Seeing the decision problem

    Starting from the utopian ideal, one way the question can be phrased, is someone getting out of bed in the morning and asking "What am I going to do today?" In a capitalist society, he can take stock of his skills, assets, and needs, and then look at available opportunities. In the case of jobs, he can pick a job that gives the maximum economic and psychic profit, where "psychic profit" means "I feel great."

    Someone may, for example, face the choice between a $60,000 job where he can work near home, and an $80,000 job that requires him to travel on a regular basis. If the guy is single, extra travel and money might be awesome. If he's married and has young children that need Dad, he might forego the extra money. This would be an example of an economic vs. psychic profit comparison.

    Similar to our motivation problem, if you had a situation where every job was treated equally, then there is no economic profit difference from the worker's perspective. Because of that, there is only one kind of profit in this situation: psychic profit. And usually that means slacking off, or gaining power over someone else. However, since we killed psychic profit to create perfect slaves in this utopia, all decisions about what to do are indeterminate, and good decisions (that produce useful goods) are equal to bad ones (that produce nothing or waste resources, aka feminist poetry).


Resource Allocation

    One of the goals under socialism is common or public ownership of institutions, and the means of production. In this case, we arne't making decisions at the level of individuals, or about consumption. Instead, these are investment questions, like how to utilize a resource, or which factory to build, and where to build it.

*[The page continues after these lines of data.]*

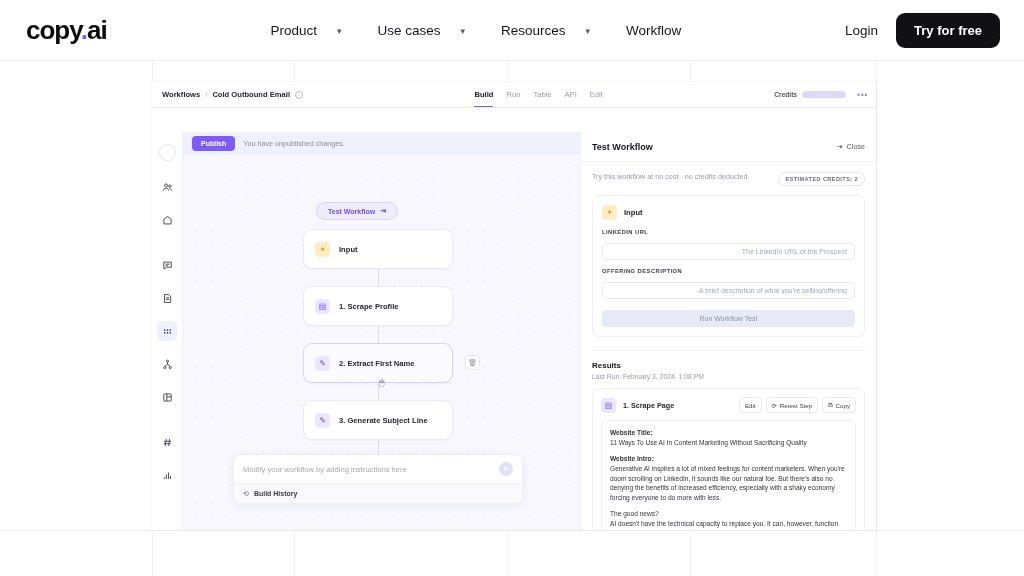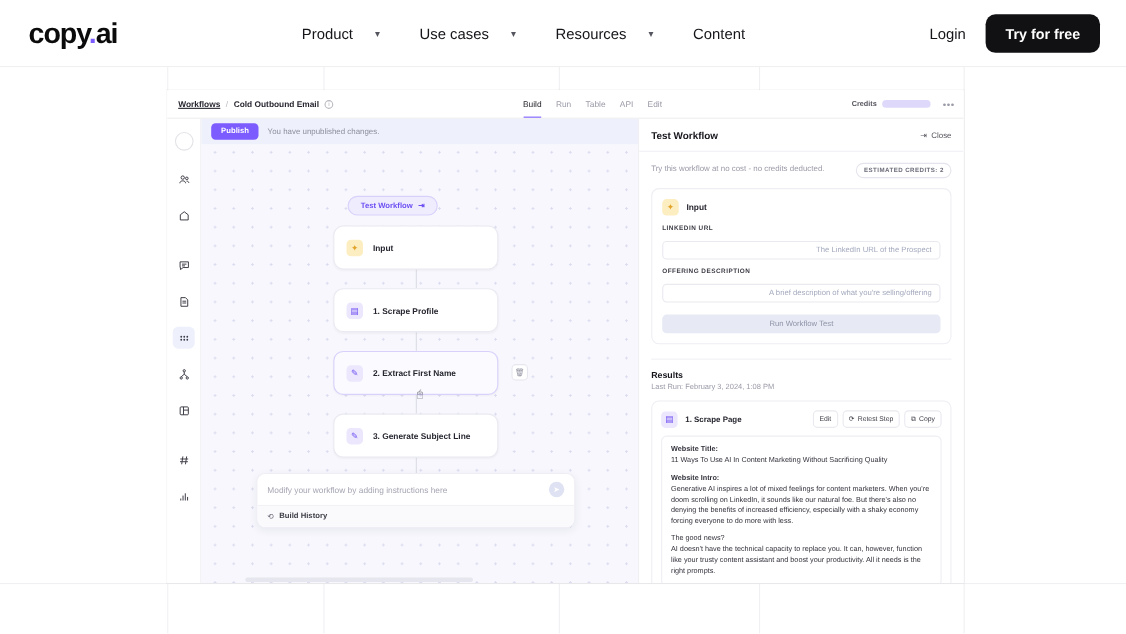--- a/index.html
+++ b/index.html
@@ -47,41 +47,41 @@
   
   .app{
     position:absolute; left:152px; top:82px; width:724px; height:448px;
     background:#fff; z-index:3; overflow:hidden;
     box-shadow:0 0 0 1px rgba(0,0,0,0.03);
   }
   .app-topbar{
     height:26px; display:flex; align-items:center;
     border-bottom:1px solid #ececed; padding:0 8px 0 10px; background:#fff;
   }
-  .crumb{ font-size:7.6px; color:#262630; font-weight:bold;text-decoration:underline; }
+  .crumb{ font-size:7.6px; color:#262630; font-weight:bold; }
   .crumb-sep{ font-size:7.6px; color:#b9b9c2; margin:0 5px; }
   .crumb-cur{ font-size:7.6px; color:#262630; font-weight:bold; }
   .info-ic{
     display:inline-flex; align-items:center; justify-content:center;
     width:8px;height:8px;border-radius:50%;border:1px solid #b9b9c2;
     color:#b9b9c2; font-size:6px; margin-left:5px; line-height:1;
   }
   .app-tabs{ display:flex; gap:13px; margin:0 auto; align-items:center; height:100%; }
   .app-tab{
     font-size:7.6px; color:#9a9aa8; height:100%;
     display:flex; align-items:center; cursor:pointer;
   }
-  .app-tab.active{ color:#1c1c24; font-weight:normal; border-bottom:1.6px solid #7c5cff; }
+  .app-tab.active{ color:#1c1c24; font-weight:bold; border-bottom:1.6px solid #7c5cff; }
   .credits-wrap{ display:flex; align-items:center; gap:5px; }
   .credits-label{ font-size:6.6px; color:#55555f; font-weight:bold; }
   .credits-bar{ width:44px; height:7px; border-radius:4px; background:#ded9fb; overflow:hidden; }
   .credits-fill{ height:100%; width:28%; background:#7c5cff; border-radius:4px; }
   .dots-btn{ font-size:9px; color:#9a9aa8; letter-spacing:0.5px; margin-left:6px; cursor:pointer; }
 
-  .app-body{ display:flex; height:calc(100% - 26px); }
+  .app-body{ display:flex; height:calc(100% - 26px);margin-top:24px; }
 
   
   .rail{
     width:31px; background:#fff; border-right:1px solid #f0f0f3;
     display:flex; flex-direction:column; align-items:center;
     padding-top:12px; gap:0;
   }
   .rail .avatar{
     width:17px;height:17px;border-radius:50%;
     border:1px solid #e3e3e8; background:#fff; margin-bottom:16px;
@@ -255,21 +255,21 @@
     </div>
     <div class="nav-link">
       <span>Use cases</span>
       <span class="caret">▾</span>
     </div>
     <div class="nav-link">
       <span>Resources</span>
       <span class="caret">▾</span>
     </div>
     <div class="nav-link">
-      <span>Content</span>
+      <span>Workflow</span>
     </div>
   </div>
 
   <div class="nav-right">
     <div class="login">Login</div>
     <button class="try-btn">Try for free</button>
   </div>
 </div>
 
 <div class="app">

    I studied chemical engineering in college and grad school, and we learned that in a capitalist system, you can do techno-economic analysis to estimate profit when deciding whether to expand an existing plant, build new, and so on. Also, the choice of materials. If it isn't profitable, that means society is telling us we are wasting resources. Also, if the project is unprofitable due to land being expensive, then it also tells us society wants the land to be reserved for another use, and we try to find a different location. If labor is too expensive, then once again, society is saying that they want the workers in question to be doing something else.

    That is what money is for, to communicate the needs and desires of society. When there is no profit, decisions on whether to make one type of good or another, or decisions on how to use a resource, cannot be determined. Since the goods are commonly held, there is no market, because there are no buyers or sellers. Without a market, there is no price, and what you tend to see again is "psychic profit only" expressed in the form of wasteful projects that look really impressive, or a "free" or cheap service that again utterly wastes what is being given away.

    One famous American example of this kind of socialism is the price of helium. Since it all comes from one mine in the world, and is controlled by the US government (socialism), they didn't think about profit and simply sold helium at production cost. This is why we had helium balloons growing up, Which were fun, but an extreme and embarrassing waste. The scientific community (I was part of the community on this one) was and is outraged and wants a market where the price increased at least 20-fold, making helium balloons impossibly expensive ($40 a balloon anyone?). This would reserve rare and precious helium only for magnetic resonance imaging, gas chromatography, low-temperature physics, and the like.

    The communist countries aren't the only ones who have made bad decisions via socialism.

Multiply these sorts of waste out into every single industry, and you will see the squandering of resources everywhere (the communists nations also had a famously bad environmental record, for the same reason). And once the resources are used up... you guessed it, poverty and starvation.